Edit tracking data

--------------------------------

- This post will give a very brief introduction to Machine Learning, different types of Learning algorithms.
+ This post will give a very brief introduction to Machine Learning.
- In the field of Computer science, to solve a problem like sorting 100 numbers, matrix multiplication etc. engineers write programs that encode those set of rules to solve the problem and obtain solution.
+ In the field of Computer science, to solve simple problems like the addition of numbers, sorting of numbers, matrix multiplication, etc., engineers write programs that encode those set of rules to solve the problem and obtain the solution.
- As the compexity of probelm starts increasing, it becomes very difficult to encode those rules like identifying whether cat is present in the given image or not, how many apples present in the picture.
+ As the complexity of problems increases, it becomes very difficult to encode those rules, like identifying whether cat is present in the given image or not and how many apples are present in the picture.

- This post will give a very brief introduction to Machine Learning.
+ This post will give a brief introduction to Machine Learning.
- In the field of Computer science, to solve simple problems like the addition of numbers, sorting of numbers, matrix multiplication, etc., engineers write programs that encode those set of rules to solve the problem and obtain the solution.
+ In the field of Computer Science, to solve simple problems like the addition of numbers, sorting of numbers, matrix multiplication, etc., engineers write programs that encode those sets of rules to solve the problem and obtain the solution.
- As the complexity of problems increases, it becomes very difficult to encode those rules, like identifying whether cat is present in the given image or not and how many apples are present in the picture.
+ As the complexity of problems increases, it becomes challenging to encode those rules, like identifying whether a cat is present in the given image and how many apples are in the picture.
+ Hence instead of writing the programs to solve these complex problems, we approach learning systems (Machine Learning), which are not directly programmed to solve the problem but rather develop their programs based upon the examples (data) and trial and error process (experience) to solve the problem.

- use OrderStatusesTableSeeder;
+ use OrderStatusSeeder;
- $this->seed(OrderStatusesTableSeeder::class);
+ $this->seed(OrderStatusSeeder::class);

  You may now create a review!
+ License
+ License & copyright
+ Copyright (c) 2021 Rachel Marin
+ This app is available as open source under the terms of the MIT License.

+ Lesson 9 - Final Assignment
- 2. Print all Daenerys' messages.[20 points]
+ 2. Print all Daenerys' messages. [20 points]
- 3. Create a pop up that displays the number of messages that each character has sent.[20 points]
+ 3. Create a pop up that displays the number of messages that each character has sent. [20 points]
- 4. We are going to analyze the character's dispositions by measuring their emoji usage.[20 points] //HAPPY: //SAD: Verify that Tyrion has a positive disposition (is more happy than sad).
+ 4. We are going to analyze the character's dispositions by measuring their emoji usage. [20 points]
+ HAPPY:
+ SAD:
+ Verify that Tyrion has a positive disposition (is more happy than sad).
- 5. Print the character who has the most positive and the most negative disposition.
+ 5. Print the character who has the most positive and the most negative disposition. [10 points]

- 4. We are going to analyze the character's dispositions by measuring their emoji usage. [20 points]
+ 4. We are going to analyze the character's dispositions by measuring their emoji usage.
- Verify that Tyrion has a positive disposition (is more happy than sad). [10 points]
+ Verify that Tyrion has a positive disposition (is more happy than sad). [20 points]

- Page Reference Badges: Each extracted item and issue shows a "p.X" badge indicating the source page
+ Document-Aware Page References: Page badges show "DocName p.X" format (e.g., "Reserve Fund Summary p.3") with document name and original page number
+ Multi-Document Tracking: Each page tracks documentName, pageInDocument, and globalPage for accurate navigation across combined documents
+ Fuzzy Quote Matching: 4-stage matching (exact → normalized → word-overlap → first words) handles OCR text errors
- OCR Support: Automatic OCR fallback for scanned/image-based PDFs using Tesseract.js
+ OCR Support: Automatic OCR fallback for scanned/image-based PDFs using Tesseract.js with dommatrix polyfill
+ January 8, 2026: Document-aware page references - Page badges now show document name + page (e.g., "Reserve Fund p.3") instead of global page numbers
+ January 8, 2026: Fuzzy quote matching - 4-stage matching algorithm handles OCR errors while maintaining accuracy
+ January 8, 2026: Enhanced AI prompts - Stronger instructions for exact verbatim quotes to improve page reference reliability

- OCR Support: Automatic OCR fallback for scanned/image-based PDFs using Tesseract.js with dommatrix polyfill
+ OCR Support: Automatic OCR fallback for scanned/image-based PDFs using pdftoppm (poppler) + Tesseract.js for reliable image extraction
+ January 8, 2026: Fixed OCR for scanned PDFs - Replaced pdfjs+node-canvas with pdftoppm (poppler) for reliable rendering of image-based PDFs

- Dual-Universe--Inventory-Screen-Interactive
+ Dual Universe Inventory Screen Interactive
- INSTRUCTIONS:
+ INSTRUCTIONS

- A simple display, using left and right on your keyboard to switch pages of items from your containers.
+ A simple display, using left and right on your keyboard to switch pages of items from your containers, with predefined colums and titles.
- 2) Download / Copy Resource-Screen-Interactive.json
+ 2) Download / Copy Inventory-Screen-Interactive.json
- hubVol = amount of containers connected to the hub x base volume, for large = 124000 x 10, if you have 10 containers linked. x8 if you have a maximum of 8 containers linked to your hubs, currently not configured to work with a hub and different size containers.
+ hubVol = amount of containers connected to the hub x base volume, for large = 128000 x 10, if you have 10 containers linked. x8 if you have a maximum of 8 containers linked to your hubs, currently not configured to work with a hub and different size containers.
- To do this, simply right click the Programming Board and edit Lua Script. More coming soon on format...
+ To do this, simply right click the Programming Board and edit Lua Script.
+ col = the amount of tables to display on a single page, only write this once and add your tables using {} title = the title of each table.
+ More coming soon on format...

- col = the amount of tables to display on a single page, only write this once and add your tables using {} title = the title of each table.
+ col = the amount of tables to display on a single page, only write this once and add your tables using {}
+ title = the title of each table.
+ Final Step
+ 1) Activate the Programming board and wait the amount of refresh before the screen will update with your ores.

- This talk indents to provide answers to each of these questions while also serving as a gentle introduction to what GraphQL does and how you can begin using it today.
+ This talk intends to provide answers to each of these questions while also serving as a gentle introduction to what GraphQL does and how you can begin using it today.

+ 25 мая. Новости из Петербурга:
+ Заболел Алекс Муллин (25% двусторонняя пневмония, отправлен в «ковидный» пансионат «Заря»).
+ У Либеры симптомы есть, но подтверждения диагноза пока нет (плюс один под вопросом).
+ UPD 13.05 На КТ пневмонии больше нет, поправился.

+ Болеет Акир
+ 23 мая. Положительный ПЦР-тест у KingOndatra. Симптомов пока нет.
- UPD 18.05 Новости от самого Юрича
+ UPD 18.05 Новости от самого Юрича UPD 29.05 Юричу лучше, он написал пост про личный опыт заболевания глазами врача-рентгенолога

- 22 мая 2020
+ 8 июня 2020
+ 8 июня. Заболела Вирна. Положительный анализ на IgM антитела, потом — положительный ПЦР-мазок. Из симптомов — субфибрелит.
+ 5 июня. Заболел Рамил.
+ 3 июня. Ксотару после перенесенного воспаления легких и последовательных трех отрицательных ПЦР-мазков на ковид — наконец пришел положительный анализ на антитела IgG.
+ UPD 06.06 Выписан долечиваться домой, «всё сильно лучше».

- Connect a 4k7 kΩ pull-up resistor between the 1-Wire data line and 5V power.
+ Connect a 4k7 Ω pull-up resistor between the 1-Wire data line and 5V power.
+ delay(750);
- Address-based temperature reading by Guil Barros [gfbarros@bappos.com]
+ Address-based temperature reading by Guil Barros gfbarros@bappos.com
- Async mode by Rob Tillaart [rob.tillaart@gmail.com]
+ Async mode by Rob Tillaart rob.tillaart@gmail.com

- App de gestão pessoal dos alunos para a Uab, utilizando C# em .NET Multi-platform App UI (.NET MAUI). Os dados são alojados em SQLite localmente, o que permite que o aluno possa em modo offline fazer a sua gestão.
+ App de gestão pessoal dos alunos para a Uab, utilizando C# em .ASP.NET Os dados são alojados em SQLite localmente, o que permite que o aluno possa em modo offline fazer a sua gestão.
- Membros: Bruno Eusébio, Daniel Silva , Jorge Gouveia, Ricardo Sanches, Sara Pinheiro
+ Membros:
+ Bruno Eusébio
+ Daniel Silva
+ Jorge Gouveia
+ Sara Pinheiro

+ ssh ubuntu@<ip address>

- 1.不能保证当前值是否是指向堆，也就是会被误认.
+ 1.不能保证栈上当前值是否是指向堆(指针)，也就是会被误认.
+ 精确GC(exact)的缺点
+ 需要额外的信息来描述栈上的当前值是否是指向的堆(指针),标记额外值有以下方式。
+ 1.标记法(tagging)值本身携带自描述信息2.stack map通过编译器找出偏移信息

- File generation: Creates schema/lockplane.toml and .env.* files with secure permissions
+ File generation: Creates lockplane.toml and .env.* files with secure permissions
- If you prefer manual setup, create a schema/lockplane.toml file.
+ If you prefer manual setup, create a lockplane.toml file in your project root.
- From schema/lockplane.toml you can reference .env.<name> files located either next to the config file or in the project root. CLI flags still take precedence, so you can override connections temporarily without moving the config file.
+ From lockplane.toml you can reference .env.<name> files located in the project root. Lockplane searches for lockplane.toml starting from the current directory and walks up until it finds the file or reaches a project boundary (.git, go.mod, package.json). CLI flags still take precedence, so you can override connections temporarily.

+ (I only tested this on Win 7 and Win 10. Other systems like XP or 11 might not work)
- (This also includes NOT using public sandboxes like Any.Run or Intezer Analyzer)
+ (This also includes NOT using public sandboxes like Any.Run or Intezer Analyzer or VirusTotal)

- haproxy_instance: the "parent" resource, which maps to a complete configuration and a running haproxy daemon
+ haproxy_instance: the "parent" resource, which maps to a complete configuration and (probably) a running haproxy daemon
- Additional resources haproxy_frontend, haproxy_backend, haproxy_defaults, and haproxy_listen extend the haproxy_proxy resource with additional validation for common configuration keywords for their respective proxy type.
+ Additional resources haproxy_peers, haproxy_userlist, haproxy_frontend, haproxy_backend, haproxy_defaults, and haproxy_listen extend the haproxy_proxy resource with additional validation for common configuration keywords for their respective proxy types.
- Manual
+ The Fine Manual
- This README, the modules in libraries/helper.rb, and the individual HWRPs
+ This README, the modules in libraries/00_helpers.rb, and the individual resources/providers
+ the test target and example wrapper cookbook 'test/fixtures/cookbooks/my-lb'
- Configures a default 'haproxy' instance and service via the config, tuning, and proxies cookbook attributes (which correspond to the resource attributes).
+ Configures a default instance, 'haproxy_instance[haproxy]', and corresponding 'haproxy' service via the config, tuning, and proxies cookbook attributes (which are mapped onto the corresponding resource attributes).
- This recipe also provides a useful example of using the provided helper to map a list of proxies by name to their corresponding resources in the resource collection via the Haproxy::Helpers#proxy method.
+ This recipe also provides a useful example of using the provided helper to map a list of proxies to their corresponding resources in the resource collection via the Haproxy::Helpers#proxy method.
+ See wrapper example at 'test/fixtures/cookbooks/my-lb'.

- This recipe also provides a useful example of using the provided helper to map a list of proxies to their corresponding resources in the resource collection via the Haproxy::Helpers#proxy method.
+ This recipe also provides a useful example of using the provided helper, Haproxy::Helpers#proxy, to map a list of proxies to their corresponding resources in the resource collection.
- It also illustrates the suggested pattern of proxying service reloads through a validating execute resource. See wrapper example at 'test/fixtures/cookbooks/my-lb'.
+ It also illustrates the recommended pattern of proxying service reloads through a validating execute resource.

--------------------------------

Filter the lines above, keeping and copying those that contain "Script".

- To do this, simply right click the Programming Board and edit Lua Script. More coming soon on format...
+ To do this, simply right click the Programming Board and edit Lua Script.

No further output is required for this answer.